In this receivable device check (S1002), the check data can be received by performing code spreading corresponding to each receiving side data communication device and then transmitting, and receiving a reply from each communication device. Check for the presence of different devices.

If there is a receivable device, an endless loop is executed until all communication devices are in the receivable state (S
1003). After all the communication devices are in the receivable state, the communication device on the transmitting side is notified that the transmission is to be performed using all channels (S1004), and data transmission is started (S1005).

After that, the reply to the data is received from the personal computer attached to the communication device of the transmission destination (S1006), and the reply to the reply is sent back to the channel corresponding to the transmission destination. (S1007) and sends a reply (S10).
08).

In addition, the receivable device check (S100
If there is no receivable device in 2), the fact that transmission is not possible is displayed on the workstation (S1009),
finish.

With this configuration, it becomes possible to accurately carry out question and answer in personal computer education.

[0061]

As described above, according to the present invention,
In a spread spectrum data communication device, a plurality of spread code generating means are provided, the supplied data to be transmitted is distributed to a plurality of channels, and data is spread by a plurality of spread codes, whereby parallel transmission of data is possible. Therefore, there is an effect that the work efficiency in the current configuration of the copying apparatus, facsimile, computer, etc. can be improved.

[Brief description of drawings]

FIG. 1 is a block diagram showing a transmission unit of a spread spectrum data communication apparatus according to a first embodiment of the present invention.

FIG. 2 is a block diagram showing a system configuration example of the first embodiment.

FIG. 3 is a flowchart showing the operation of the first embodiment.

FIG. 4 is a block diagram showing a system configuration example in a second embodiment of the present invention.

FIG. 5 is a flowchart showing the operation of the second embodiment.

FIG. 6 is a block diagram showing a system configuration example in a third embodiment of the present invention.

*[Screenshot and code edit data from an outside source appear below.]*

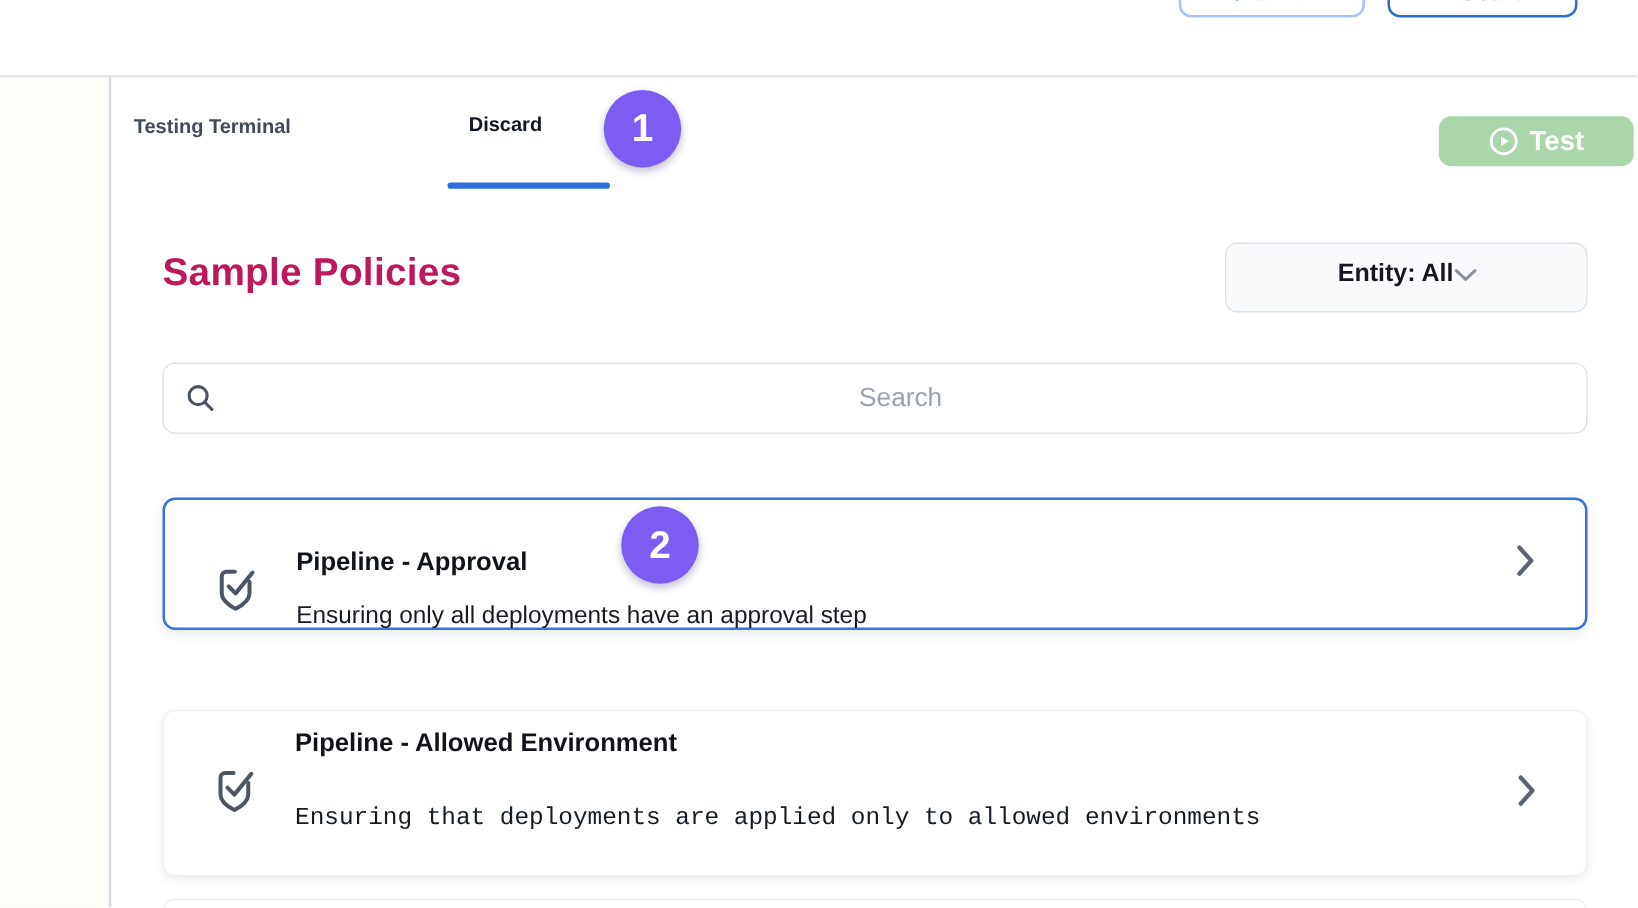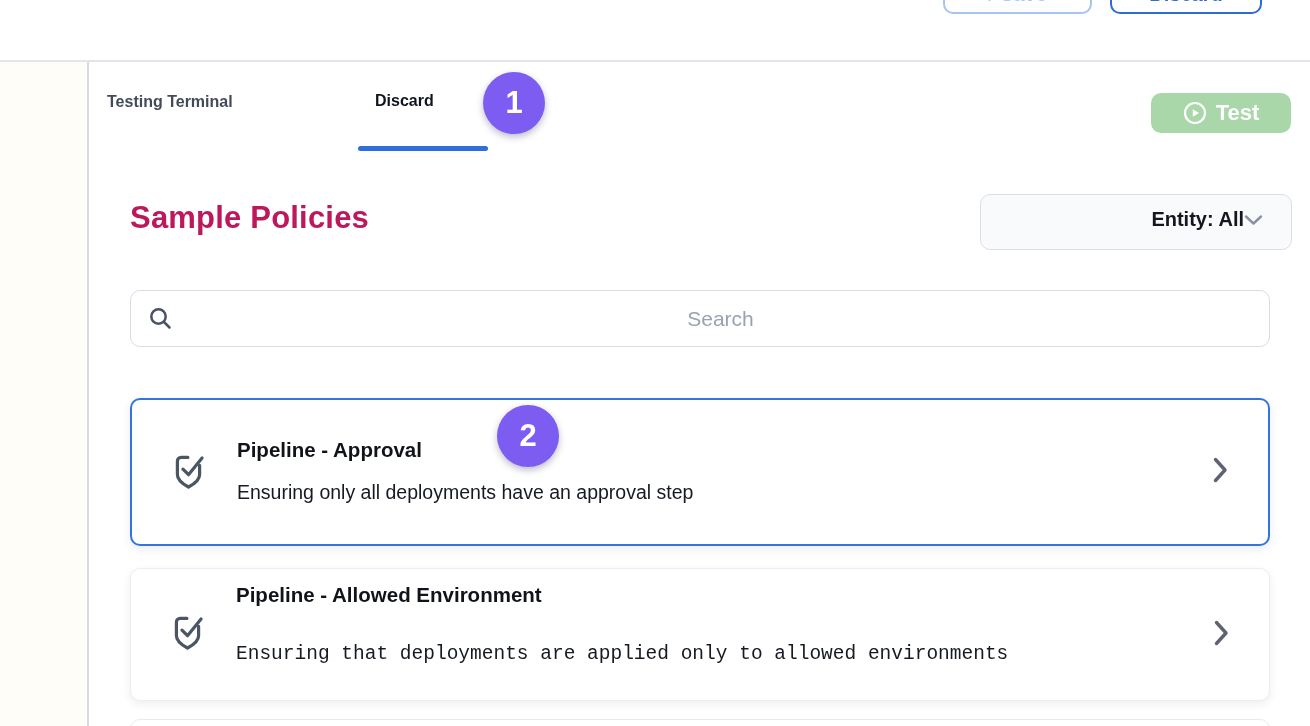"Test" .test-btn { width: 140px -> 156px }
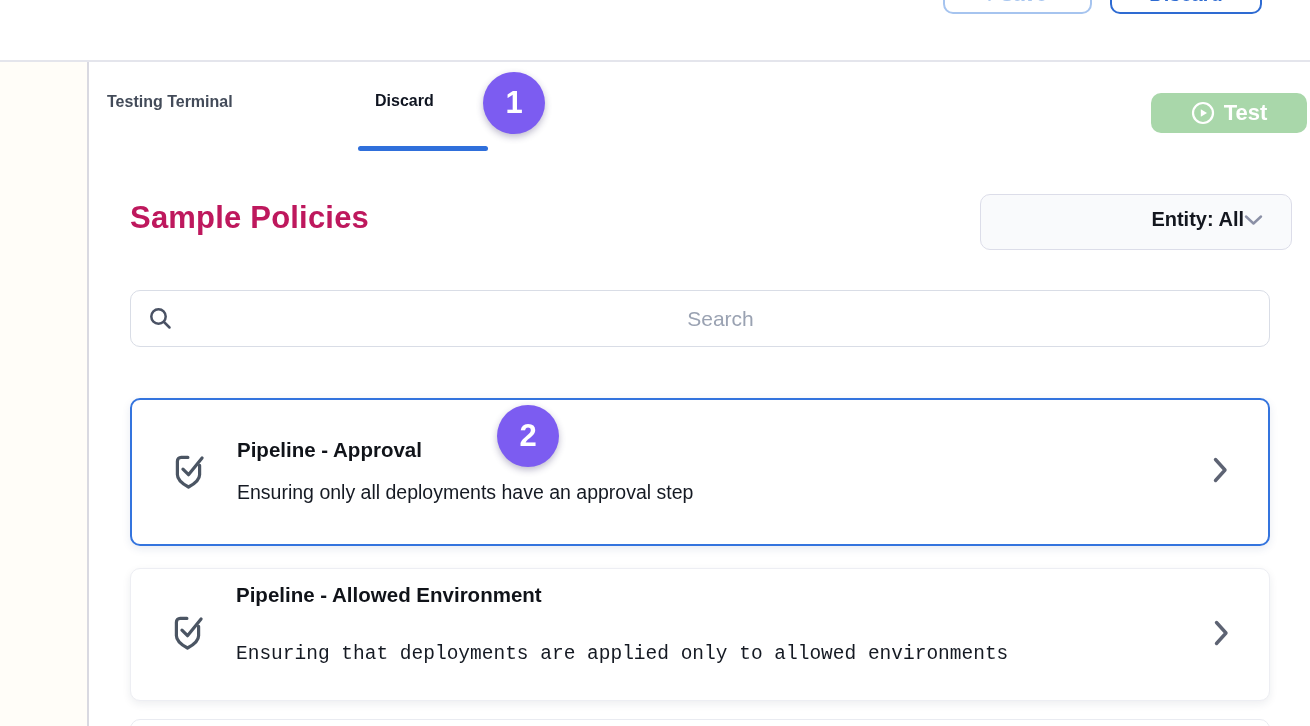"Entity: All" .entity-select { justify-content: flex-end -> center; width: 312px -> 290px }
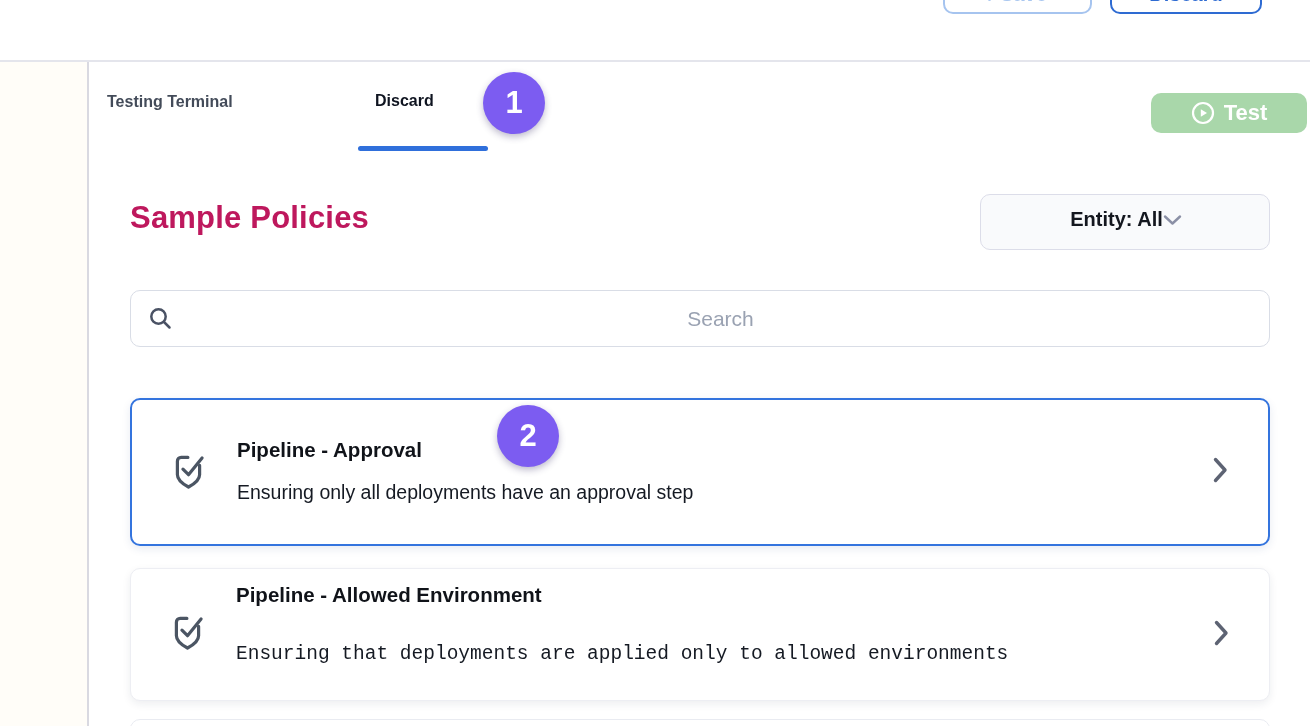"Pipeline - Approval" .card-1 { height: 148px -> 106px }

FIG. 7 is a flowchart showing the operation of the third embodiment.

FIG. 8 is a circuit diagram showing an outline of spread spectrum communication.

9 is a time chart showing the operation of the circuit shown in FIG.

10 is a waveform diagram showing each signal waveform of the circuit shown in FIG.

[Explanation of symbols]

 400 ... Data communication device, 402 ... Interface, 403 ... Control means, 404 ... Data control means, 405 ... Spreading code generation means, 406-408 ... Multiplier, 409 ... Mixer, 410 ... Modulator, 411 ... Amplifier, 412 ... Antenna, 450 ... Data supply means.

Claims (1)

[Claims] 1. A spread spectrum data communication system, wherein check data supplying means for supplying data for checking a communication device capable of transmitting first, and transmission data supplying means for supplying data to be transmitted. Interface means for receiving the transmission data; spreading code generating means for generating a plurality of spreading codes; data control means for sending the same contents of the data received from the interface means to a plurality of channels simultaneously; Data transmitted by the control means is encoded by the spread code generating means, each encoded signal is simultaneously transmitted to a plurality of data communication devices, and a transmitting means for operating a plurality of devices at the same time; Spread spectrum data communication device.